Mthods For Missing and auxiliary Data in clinical trials
Univ Of North Carolina Chapel Hill, Chapel Hill NC
Investigators
Linked publications & trials
Abstract
Randomized clinical trials are and will continue to be the key vehicle for evaluation of new and existing cancer therapies. This revolutionary era of advances in the biological sciences is leading to the discovery of novel biomarkers and complex genetic and genomic information that may be highly associated with various clinical outcomes, offering the tantalizing opportunity to exploit this information to both improve the precision of the analyses of trials and to develop models of longitudinal disease progression that may reveal important insights. A recurrent challenge is that missing data and subject drop-out are commonplace, presenting complications for analyses of these trials. Through a series of aims addressing these issues, this project proposes research that will have a significant impact on the quality and strength of inferences possible from current cancer clinical trials. That it is possible to improve efficiency of primary analyses of clinical trials by exploiting prognostic baseline auxiliary information is well known; however, such analyses are controversial because of the temptation to choose the analysis that leads to the most dramatic treatment effect. In the first aim, new methods for such covariate adjustment will be studied that circumvent this issue and can improve over existing approaches. In the second aim, these methods will be extended so that they may be used in the common case where outcomes are missing due to drop-out. Efficient methods for longitudinal analysis of measures such as quality of life and biomarkers in the presence of drop-out will also be developed. Understanding the relationship between such longitudinal measures and clinical outcomes such as time to recurrence or survival time is of key importance.
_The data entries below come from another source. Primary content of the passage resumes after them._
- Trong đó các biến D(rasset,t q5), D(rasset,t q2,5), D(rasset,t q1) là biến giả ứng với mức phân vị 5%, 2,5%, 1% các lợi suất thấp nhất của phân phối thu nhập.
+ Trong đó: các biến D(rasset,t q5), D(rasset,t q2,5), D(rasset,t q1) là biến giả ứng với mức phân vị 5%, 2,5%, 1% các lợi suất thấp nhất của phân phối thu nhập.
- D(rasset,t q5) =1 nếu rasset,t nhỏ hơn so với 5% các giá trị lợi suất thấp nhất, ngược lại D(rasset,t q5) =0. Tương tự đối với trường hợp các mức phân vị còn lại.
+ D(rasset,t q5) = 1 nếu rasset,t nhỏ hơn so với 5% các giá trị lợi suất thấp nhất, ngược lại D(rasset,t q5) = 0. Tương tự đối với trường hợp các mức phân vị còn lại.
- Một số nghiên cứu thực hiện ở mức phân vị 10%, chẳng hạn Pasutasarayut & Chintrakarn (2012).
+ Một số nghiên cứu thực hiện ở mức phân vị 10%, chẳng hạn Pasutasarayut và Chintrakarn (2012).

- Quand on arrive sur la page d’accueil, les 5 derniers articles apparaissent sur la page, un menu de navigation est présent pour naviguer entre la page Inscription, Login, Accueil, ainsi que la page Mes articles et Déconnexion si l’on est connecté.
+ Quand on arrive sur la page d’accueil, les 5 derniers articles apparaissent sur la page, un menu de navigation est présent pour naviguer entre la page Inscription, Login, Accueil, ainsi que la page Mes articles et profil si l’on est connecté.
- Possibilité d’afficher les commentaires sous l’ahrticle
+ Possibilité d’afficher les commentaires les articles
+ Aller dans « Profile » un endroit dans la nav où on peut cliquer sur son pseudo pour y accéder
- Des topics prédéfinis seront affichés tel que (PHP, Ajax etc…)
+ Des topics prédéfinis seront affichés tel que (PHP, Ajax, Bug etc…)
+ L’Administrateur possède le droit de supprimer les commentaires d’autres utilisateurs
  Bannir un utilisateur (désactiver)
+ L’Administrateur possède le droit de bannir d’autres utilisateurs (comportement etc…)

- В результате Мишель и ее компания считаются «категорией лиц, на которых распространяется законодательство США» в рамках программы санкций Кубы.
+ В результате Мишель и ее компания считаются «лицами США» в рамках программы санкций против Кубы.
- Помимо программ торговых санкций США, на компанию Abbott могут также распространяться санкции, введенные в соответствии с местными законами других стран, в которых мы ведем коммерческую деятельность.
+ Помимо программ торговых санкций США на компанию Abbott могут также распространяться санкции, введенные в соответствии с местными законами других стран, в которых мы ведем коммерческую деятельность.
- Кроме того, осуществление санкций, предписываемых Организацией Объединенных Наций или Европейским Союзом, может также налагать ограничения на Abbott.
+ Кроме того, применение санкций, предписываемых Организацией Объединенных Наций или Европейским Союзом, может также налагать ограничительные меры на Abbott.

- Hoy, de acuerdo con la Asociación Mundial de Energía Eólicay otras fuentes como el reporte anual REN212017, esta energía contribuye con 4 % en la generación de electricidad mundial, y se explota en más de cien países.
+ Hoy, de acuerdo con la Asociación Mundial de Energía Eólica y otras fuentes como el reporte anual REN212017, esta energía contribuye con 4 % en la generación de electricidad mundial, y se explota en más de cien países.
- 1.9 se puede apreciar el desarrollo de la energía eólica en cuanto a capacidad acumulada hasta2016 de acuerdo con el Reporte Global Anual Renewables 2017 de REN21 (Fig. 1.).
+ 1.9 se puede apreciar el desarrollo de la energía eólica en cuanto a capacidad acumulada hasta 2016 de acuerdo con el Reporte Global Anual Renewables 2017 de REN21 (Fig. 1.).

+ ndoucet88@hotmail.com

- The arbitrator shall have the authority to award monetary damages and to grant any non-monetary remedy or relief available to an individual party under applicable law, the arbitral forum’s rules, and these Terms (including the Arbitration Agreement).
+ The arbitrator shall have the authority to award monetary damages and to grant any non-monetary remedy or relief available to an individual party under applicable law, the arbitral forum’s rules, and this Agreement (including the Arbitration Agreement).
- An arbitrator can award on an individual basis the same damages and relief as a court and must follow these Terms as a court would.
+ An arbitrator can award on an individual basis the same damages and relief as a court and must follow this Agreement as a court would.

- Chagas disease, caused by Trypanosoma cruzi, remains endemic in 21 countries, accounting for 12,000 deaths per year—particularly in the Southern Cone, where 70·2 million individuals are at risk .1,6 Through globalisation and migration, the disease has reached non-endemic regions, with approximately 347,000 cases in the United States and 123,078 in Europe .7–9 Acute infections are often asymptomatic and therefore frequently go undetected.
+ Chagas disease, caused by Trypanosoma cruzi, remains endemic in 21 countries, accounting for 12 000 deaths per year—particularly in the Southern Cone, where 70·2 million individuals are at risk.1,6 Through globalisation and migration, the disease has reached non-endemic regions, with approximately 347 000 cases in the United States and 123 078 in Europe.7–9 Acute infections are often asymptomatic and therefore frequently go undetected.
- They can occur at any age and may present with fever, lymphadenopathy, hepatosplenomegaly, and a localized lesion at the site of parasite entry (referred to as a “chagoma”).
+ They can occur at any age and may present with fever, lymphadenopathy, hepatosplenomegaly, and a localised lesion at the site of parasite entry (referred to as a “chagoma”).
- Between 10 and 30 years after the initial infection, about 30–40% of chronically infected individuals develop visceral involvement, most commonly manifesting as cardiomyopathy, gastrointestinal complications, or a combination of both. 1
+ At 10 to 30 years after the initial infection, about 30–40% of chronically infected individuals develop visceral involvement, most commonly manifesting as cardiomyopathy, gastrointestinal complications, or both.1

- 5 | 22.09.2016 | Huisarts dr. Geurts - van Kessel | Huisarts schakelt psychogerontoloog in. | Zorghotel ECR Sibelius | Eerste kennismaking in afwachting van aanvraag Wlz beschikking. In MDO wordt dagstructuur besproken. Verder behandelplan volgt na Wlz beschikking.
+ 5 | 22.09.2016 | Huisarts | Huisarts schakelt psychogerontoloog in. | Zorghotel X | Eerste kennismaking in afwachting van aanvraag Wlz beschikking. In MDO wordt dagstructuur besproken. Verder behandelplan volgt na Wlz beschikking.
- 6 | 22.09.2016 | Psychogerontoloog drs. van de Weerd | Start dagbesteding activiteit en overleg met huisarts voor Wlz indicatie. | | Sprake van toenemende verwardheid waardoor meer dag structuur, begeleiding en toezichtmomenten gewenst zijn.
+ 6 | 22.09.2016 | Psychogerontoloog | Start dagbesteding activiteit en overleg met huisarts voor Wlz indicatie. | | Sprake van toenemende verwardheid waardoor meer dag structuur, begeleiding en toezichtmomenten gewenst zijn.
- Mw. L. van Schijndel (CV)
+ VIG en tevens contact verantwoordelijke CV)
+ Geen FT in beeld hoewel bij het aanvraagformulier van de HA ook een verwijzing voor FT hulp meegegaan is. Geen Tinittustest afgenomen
The third aim focuses on development of methods for assessing the correctness of so-called joint statistical models used for this purpose and for assessing the influence of particular observations on the fit ofthe model, where the data used to develop the model may be missing. Finally, taking appropriate account of missing data sometimes requires unverifiable assumptions about why the data are missing, which are incorporated in models that thus cannot be checked based on the data. The fourth aim is devoted to development of a new statistical framework for assessing how sensitive conclusions are to the modeling assumptions made.